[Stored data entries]
———
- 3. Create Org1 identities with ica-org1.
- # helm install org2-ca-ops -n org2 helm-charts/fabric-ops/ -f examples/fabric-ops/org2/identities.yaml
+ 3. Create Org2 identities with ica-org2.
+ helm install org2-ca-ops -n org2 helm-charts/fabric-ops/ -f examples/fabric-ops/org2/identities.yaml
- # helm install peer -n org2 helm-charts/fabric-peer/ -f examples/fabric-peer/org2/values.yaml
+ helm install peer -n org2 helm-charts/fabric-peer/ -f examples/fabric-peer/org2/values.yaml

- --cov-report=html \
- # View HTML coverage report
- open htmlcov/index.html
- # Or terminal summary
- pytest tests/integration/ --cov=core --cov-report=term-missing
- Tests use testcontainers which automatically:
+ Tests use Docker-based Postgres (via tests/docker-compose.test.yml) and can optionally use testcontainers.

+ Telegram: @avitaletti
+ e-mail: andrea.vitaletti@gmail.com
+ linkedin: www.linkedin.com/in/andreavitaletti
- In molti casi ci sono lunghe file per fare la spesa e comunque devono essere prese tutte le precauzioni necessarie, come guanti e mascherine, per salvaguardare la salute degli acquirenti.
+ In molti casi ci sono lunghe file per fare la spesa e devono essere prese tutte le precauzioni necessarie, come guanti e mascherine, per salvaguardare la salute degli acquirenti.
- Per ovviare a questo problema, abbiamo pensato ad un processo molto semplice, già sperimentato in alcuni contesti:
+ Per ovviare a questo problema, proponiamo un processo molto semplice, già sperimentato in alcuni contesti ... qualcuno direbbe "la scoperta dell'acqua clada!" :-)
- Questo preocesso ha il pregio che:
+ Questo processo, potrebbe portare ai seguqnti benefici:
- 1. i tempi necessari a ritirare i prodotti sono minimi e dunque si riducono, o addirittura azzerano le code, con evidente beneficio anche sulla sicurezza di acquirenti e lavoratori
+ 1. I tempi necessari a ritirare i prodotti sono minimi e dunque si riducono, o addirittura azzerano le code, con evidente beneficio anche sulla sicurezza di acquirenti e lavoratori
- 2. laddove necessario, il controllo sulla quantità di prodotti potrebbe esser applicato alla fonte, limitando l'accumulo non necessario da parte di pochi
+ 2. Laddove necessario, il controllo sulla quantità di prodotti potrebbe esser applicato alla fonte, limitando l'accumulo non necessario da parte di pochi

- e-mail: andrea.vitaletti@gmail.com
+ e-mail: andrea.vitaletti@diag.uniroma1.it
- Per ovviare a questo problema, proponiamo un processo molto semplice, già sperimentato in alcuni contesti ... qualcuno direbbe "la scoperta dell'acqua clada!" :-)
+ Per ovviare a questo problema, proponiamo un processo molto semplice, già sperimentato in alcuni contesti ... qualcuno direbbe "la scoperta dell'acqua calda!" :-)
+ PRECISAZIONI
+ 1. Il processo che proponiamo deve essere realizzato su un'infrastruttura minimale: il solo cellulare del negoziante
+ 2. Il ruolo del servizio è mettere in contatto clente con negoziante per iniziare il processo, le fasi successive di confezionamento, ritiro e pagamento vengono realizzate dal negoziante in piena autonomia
———
YOUR GOAL: Transcribe the data word for word.

OUTPUT FOR THIS EXERCISE:
- 3. Create Org1 identities with ica-org1.
- # helm install org2-ca-ops -n org2 helm-charts/fabric-ops/ -f examples/fabric-ops/org2/identities.yaml
+ 3. Create Org2 identities with ica-org2.
+ helm install org2-ca-ops -n org2 helm-charts/fabric-ops/ -f examples/fabric-ops/org2/identities.yaml
- # helm install peer -n org2 helm-charts/fabric-peer/ -f examples/fabric-peer/org2/values.yaml
+ helm install peer -n org2 helm-charts/fabric-peer/ -f examples/fabric-peer/org2/values.yaml

- --cov-report=html \
- # View HTML coverage report
- open htmlcov/index.html
- # Or terminal summary
- pytest tests/integration/ --cov=core --cov-report=term-missing
- Tests use testcontainers which automatically:
+ Tests use Docker-based Postgres (via tests/docker-compose.test.yml) and can optionally use testcontainers.

+ Telegram: @avitaletti
+ e-mail: andrea.vitaletti@gmail.com
+ linkedin: www.linkedin.com/in/andreavitaletti
- In molti casi ci sono lunghe file per fare la spesa e comunque devono essere prese tutte le precauzioni necessarie, come guanti e mascherine, per salvaguardare la salute degli acquirenti.
+ In molti casi ci sono lunghe file per fare la spesa e devono essere prese tutte le precauzioni necessarie, come guanti e mascherine, per salvaguardare la salute degli acquirenti.
- Per ovviare a questo problema, abbiamo pensato ad un processo molto semplice, già sperimentato in alcuni contesti:
+ Per ovviare a questo problema, proponiamo un processo molto semplice, già sperimentato in alcuni contesti ... qualcuno direbbe "la scoperta dell'acqua clada!" :-)
- Questo preocesso ha il pregio che:
+ Questo processo, potrebbe portare ai seguqnti benefici:
- 1. i tempi necessari a ritirare i prodotti sono minimi e dunque si riducono, o addirittura azzerano le code, con evidente beneficio anche sulla sicurezza di acquirenti e lavoratori
+ 1. I tempi necessari a ritirare i prodotti sono minimi e dunque si riducono, o addirittura azzerano le code, con evidente beneficio anche sulla sicurezza di acquirenti e lavoratori
- 2. laddove necessario, il controllo sulla quantità di prodotti potrebbe esser applicato alla fonte, limitando l'accumulo non necessario da parte di pochi
+ 2. Laddove necessario, il controllo sulla quantità di prodotti potrebbe esser applicato alla fonte, limitando l'accumulo non necessario da parte di pochi

- e-mail: andrea.vitaletti@gmail.com
+ e-mail: andrea.vitaletti@diag.uniroma1.it
- Per ovviare a questo problema, proponiamo un processo molto semplice, già sperimentato in alcuni contesti ... qualcuno direbbe "la scoperta dell'acqua clada!" :-)
+ Per ovviare a questo problema, proponiamo un processo molto semplice, già sperimentato in alcuni contesti ... qualcuno direbbe "la scoperta dell'acqua calda!" :-)
+ PRECISAZIONI
+ 1. Il processo che proponiamo deve essere realizzato su un'infrastruttura minimale: il solo cellulare del negoziante
+ 2. Il ruolo del servizio è mettere in contatto clente con negoziante per iniziare il processo, le fasi successive di confezionamento, ritiro e pagamento vengono realizzate dal negoziante in piena autonomia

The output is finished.